I am having some trouble finding this information. I am aiming for a 174, but I can't find much information on how many total questions wrong I can hit to achieve that score in the current format of 1LR 1RC and 1LG. Does anyone know? The 7sage calculator seems a bit wonky.

Comments

  • rachnelirachneli Member
    140 karma

    It really depends on the curve for the test. If you don’t already listen to the powerscore podcast recaps of previous tests, you should. They explain this. For example, I took January and they said a -7 was a 170. I also took Feb and for my version of the test it was -10 for a 170. Granted these are predictions, but if true, you can kind of see how it’s not the same for every test.

  • 571 karma

    As @rachneli mentioned, it really depends on the curve of the particular test. For example, I scored a 173 on the January test, which if you give PowerScore's curve prediction any weight, would be around a -4.

  • rachnelirachneli Member
    140 karma

    Congrats on you score @DontPay4LawSchool! Jan was my first take and I got so nervous I got a 166. I think/hope Feb was better! Hope you are almost done with your journey!

  • Cant Get RightCant Get Right Yearly + Live Member Sage 🍌 7Sage Tutor
    edited February 2022 27869 karma

    That’s normally going to be about a -6 or -7, or at least that’s how it worked out on a four section test. But it really does depend on the test. It can vary a lot.

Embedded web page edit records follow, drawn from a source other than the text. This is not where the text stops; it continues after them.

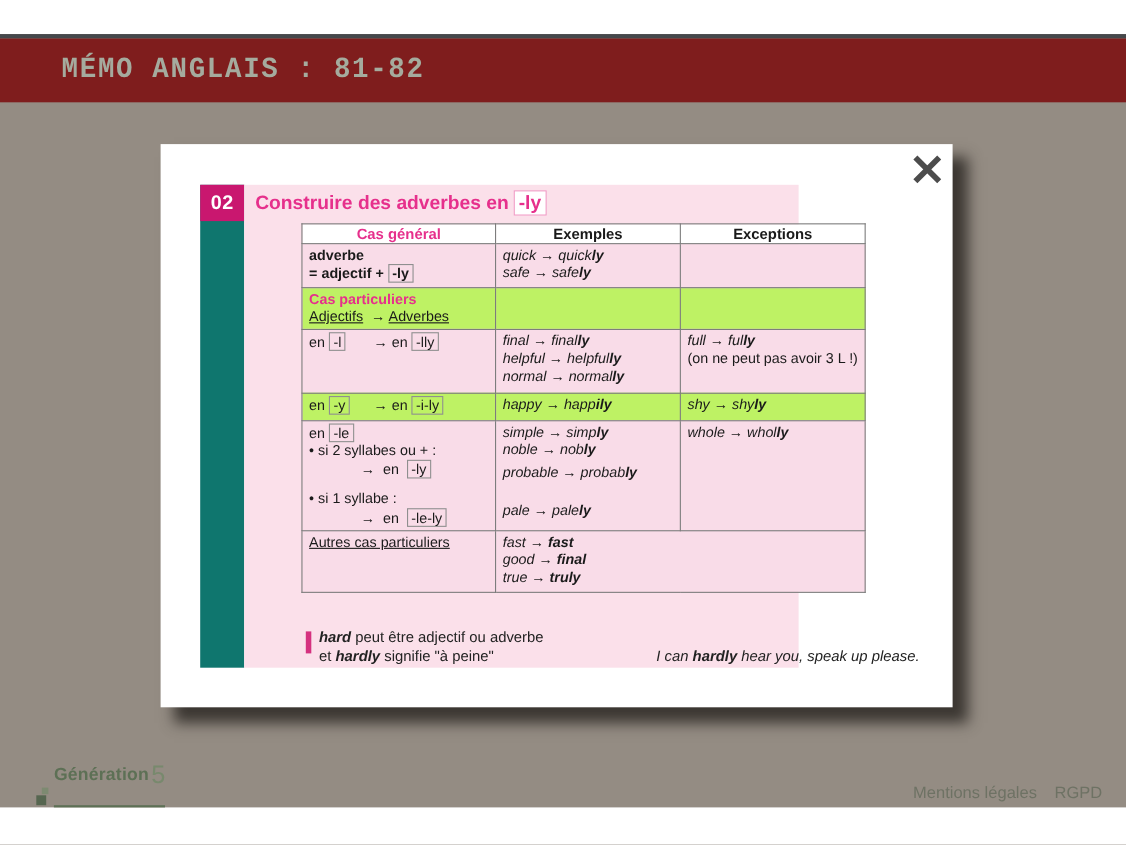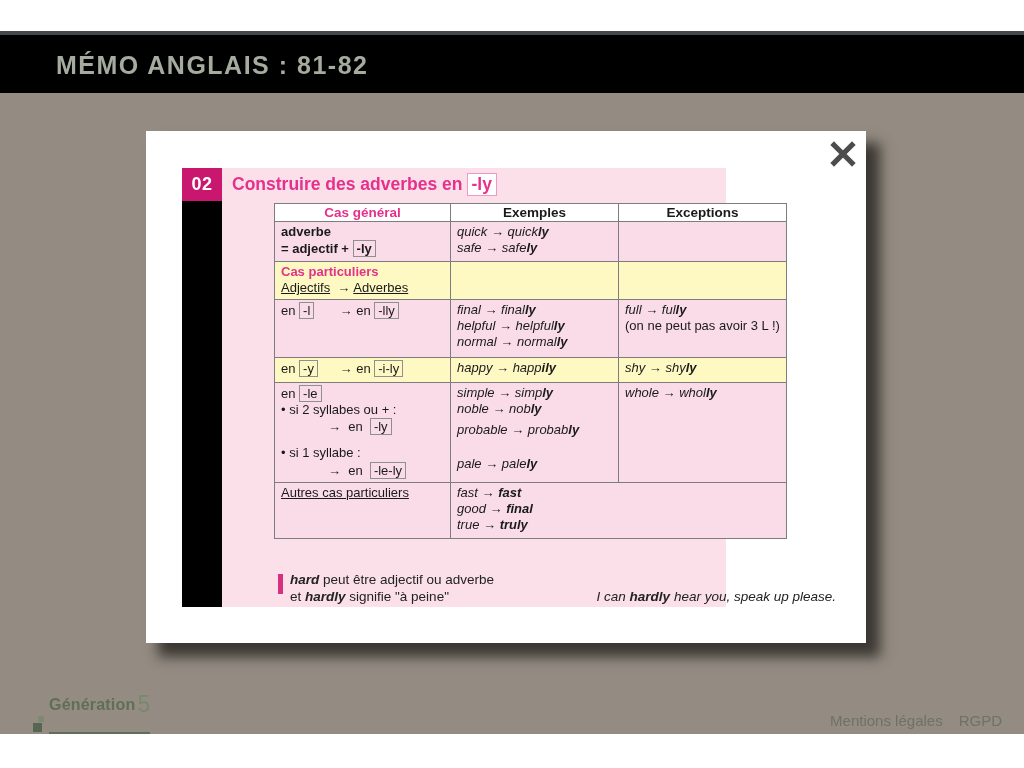--- a/index.html
+++ b/index.html
@@ -3,21 +3,21 @@
 <meta charset="utf-8">
 <style>
   * { margin:0; padding:0; box-sizing:border-box; }
   html,body { width:1024px; height:768px; }
   body { font-family:"Liberation Sans", sans-serif; background:#948c83; }
   #screen { position:relative; width:1024px; height:768px; overflow:hidden; background:#948c83; }
 
   
   .strip-top-white { position:absolute; left:0; top:0; width:1024px; height:31px; background:#ffffff; }
   .strip-dark { position:absolute; left:0; top:31px; width:1024px; height:4px; background:#45484b; }
-  .green-bar { position:absolute; left:0; top:35px; width:1024px; height:58px; background:#000000; }
+  .green-bar { position:absolute; left:0; top:35px; width:1024px; height:58px; background:#7f1d1d;font-family:Liberation Mono, monospace; }
   .green-bar .app-title {
     display:inline-block; padding-left:56px; line-height:58px;
     font-size:25px; font-weight:bold; letter-spacing:1.5px; color:#a5ab9e;
     transform:scaleY(1.06); transform-origin:left center;
   }
 
   
   .strip-bottom-white { position:absolute; left:0; top:734px; width:1024px; height:34px; background:#ffffff; }
   .logo { position:absolute; left:33px; top:706px; height:28px; display:flex; align-items:flex-end; cursor:pointer; }
   .logo-squares { position:relative; width:13px; height:22px; margin-right:3px; }
@@ -29,37 +29,37 @@
   .footer-links { position:absolute; right:22px; top:712px; font-size:15px; color:#6e7264; display:flex; gap:16px; }
   .footer-link { cursor:pointer; }
 
   
   .modal {
     position:absolute; left:146px; top:131px; width:720px; height:512px; background:#ffffff;
     box-shadow:13px 13px 12px 1px rgba(38,34,30,0.8);
   }
   .close-btn { position:absolute; top:7px; right:7px; width:32px; height:32px; cursor:pointer;
     display:flex; align-items:center; justify-content:center; background:transparent; border:none; }
-  .accent-strip { position:absolute; left:36px; top:37px; width:40px; height:439px; background:#000000; }
+  .accent-strip { position:absolute; left:36px; top:37px; width:40px; height:439px; background:#0f766e; }
   .memo-badge { width:40px; height:33px; background:#c9176f; color:#ffffff; font-weight:bold; font-size:18px;
     display:flex; align-items:center; justify-content:center; letter-spacing:0.5px; }
   .panel { position:absolute; left:76px; top:37px; width:504px; height:439px; background:#fbe0ea; }
   .mtitle { position:absolute; left:10px; top:5px; font-size:17.5px; font-weight:bold; color:#e6308c; }
   .mtitle .tbox { display:inline-block; border:1px solid #f099c4; background:#ffffff; padding:0 4px; margin-left:4px; }
 
   
   table.memo { position:absolute; left:52px; top:35px; width:512px; border-collapse:collapse;
     font-size:13px; color:#1a1a1a; table-layout:fixed; }
   table.memo col.c1 { width:176px; } table.memo col.c2 { width:168px; } table.memo col.c3 { width:168px; }
   table.memo th, table.memo td { border:1px solid #7d7d7d; vertical-align:top; }
   table.memo th { background:#ffffff; height:18px; font-size:13.5px; font-weight:bold; text-align:center; padding:1px 6px; }
   table.memo th.h-left { text-align:center; color:#e6308c; }
   table.memo td { padding:2px 6px; }
   tr.bg-pink td { background:#f9dce8; }
-  tr.bg-white td { background:#fef9c3; }
+  tr.bg-white td { background:#bef264; }
   td.middle { vertical-align:middle; }
   td.bottom { vertical-align:bottom; padding-bottom:4px; }
   .ln { line-height:1.25; white-space:nowrap; }
   .ln.i { font-style:italic; }
   .ln b { font-weight:bold; }
   .ln .ul { text-decoration:underline; }
   .ln.magenta { color:#e6308c; font-weight:bold; }
   .ln.gap { height:10px; } .ln.gap-sm { height:5px; } .ln.gap-lg { height:18px; }
   .sbox { display:inline-block; border:1px solid #8f8f8f; padding:0 3px; line-height:15px; }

    174 is starting to get into the range where, really, you’re talking about a 180 with a margin of error. One thing I noticed in my own performance since I worked into that range is that errors are a little more deliberate. For example, I’ll take my odds if I’m 60%/40% between two answers if I expect it to take me two minutes to significantly improve. I may make this move three times over the course of a whole test. What’s my expected outcome? Two right answers, one wrong answer, and six minutes I’d’ve lost otherwise. The six minutes is more valuable than the one point I expect to miss. So I may miss one question in that set, but it’s a choice and it’s a choice that results in a net gain. These are the types of errors you should be thinking about working your way up to.

    People tend to start out thinking in terms of error allowances: “If I can go -0 in LG and keep LR to -2, then I can miss 4 or 5 in RC and still be okay.” That kinda thing. And that’s okay to an extent, but it’s really hard to create consistency with that kinda approach to it. You really want to address the problems, in this example, necessitating that kinda allowance for RC. That’s what empowers you to transform your errors into something you can utilize to your advantage.